Some assets in 401(k) plans are tax deferred. Before the January 1, 2006, effective date of the designated Roth account provisions, all 401(k) contributions were on a pre-tax basis (i.e., no income tax is withheld on the income in the year it is contributed), and the contributions and growth on them are not taxed until the money is withdrawn. With the enactment of the Roth provisions, participants in 401(k) plans that have the proper amendments can allocate some or all of their contributions to a separate designated Roth account, commonly known as a Roth 401(k). Qualified distributions from a designated Roth account are tax free, while contributions to them are on an after-tax basis (i.e., income tax is paid or withheld on the income in the year contributed). In addition to Roth and pre-tax contributions, some participants may have after-tax contributions in their 401(k) accounts. The after-tax contributions are treated as after-tax basis and may be withdrawn without tax. The growth on after-tax amounts not in a designated Roth account are taxed as ordinary income.

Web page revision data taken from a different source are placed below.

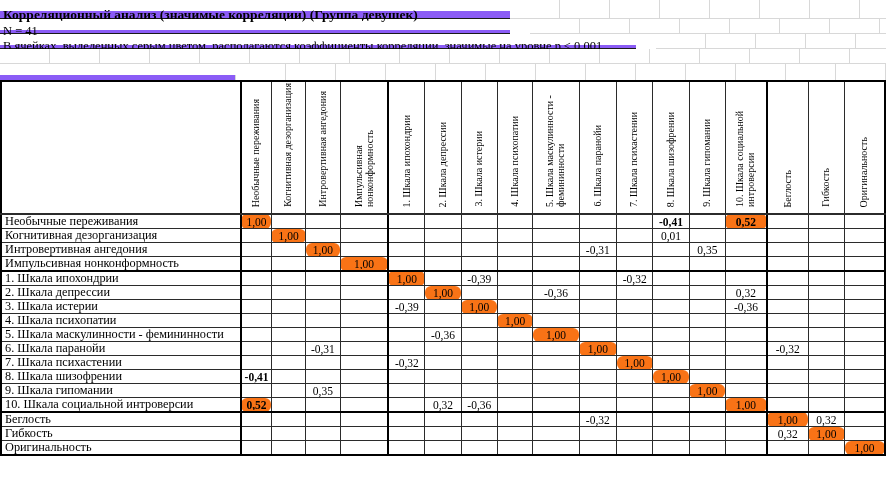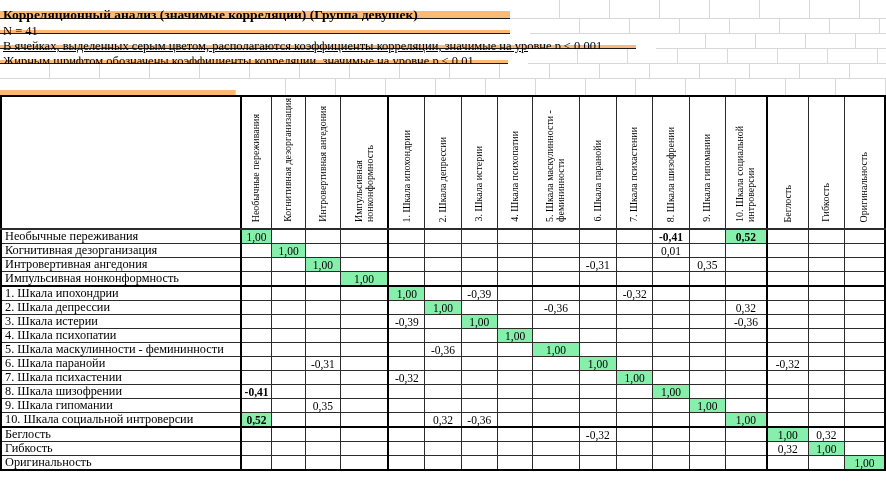--- a/index.html
+++ b/index.html
@@ -7,21 +7,21 @@
     width:886px;height:485px;overflow:hidden;background:#fff;color:#000;
     font-family:"Liberation Serif","DejaVu Serif",serif;
   }
   
   .topsec{width:886px;}
   .trow{display:flex;align-items:stretch;}
   .trow-title{height:19px;}
   .trow-n,.trow-l1,.trow-l2,.trow-l3{height:15px;gap:20px;}
   .trow-empty{height:16px;}
   .tcell{
-    flex:none;background:#fdba74;border-bottom:1px solid #1a1a1a;box-sizing:border-box;
+    flex:none;background:#8b5cf6;border-bottom:1px solid #1a1a1a;box-sizing:border-box;
     display:flex;align-items:center;padding-left:3px;white-space:nowrap;
     font-size:12.5px;line-height:13px;margin-top:11px;
   }
   .tcell-title{font-weight:bold;font-size:13.5px;width:510px;}
   .tcell-n{width:510px;}
   .tcell-l1{width:636px;text-decoration:underline;}
   .tcell-l2{width:508px;}
   .tcell-l3{width:460px;}
   .tcell-blank{width:236px;border-bottom:none;border-right:1px solid #d8d8d8;}
   .tfill{
@@ -46,21 +46,21 @@
   }
   thead tr th{border-bottom-width:2px;}
   tbody tr{height:14px;}
   tbody th.rowlabel{
     text-align:left;font-weight:normal;font-size:12.3px;line-height:13px;
     padding-left:3px;white-space:nowrap;background:#fff;
   }
   tbody td{
     text-align:center;vertical-align:middle;font-size:11.5px;line-height:12px;
   }
-  .gray{background:#86efac;}
+  .gray{background:#f97316;border-radius:6px;}
   .b{font-weight:bold;}
   .i{}
   .sep-r{border-right-width:2px;border-right-color:#000;}
   tr.sep-b th,tr.sep-b td{border-bottom-width:2px;border-bottom-color:#000;}
 </style>
 </head>
 <body>
 
 <div>
 
@@ -68,24 +68,20 @@
     <div class="trow trow-title">
       <div class="tcell tcell-title">Корреляционный анализ (значимые корреляции) (Группа девушек)</div>
       <div class="tfill"></div>
     </div>
     <div class="trow trow-n">
       <div class="tcell tcell-n">N = 41</div>
       <div class="tfill"></div>
     </div>
     <div class="trow trow-l1">
       <div class="tcell tcell-l1">В ячейках, выделенных серым цветом, располагаются коэффициенты корреляции, значимые на уровне  р ≤ 0,001</div>
-      <div class="tfill"></div>
-    </div>
-    <div class="trow trow-l2">
-      <div class="tcell tcell-l2">Жирным шрифтом обозначены коэффициенты корреляции, значимые на уровне р ≤ 0,01</div>
       <div class="tfill"></div>
     </div>
     <div class="trow trow-l3">
       <div class="tfill"></div>
     </div>
     <div class="trow trow-empty">
       <div class="tcell tcell-blank"></div>
       <div class="tfill tfill-nb"></div>
     </div>
   </div>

SIMPLE Individual Retirement Accounts (IRAs)

A SIMPLE IRA is a type of employer-provided retirement plan in the United States. Specifically, it is a type of Individual Retirement Account that is set up to be an employer-provided plan. It is an employer sponsored plan, like more well-known plans such as the 401(k) (profit-sharing plans) and 403(b) (Tax Sheltered Annuity plans), but offers simpler and less costly administration rules. Like a 401(k) plan, the SIMPLE IRA is funded by a pretax salary reduction. Like other salary reduction contributions, these deductions are subject to social security, Medicare, and FUTA. Contribution limits for SIMPLE plans are lower than for most other types of employer-provided retirement plans: $10,500 for 2008, as compared to $15,500 for convention defined contribution plans (Section 402(g) limit) like 401(k), 401(a), and 403(b) plans. For the non-profit 501(c)(3) employer, there is no advantage in establishing a simple plan over a 403(b) plan since the 403(b) does not require any more expensive administration.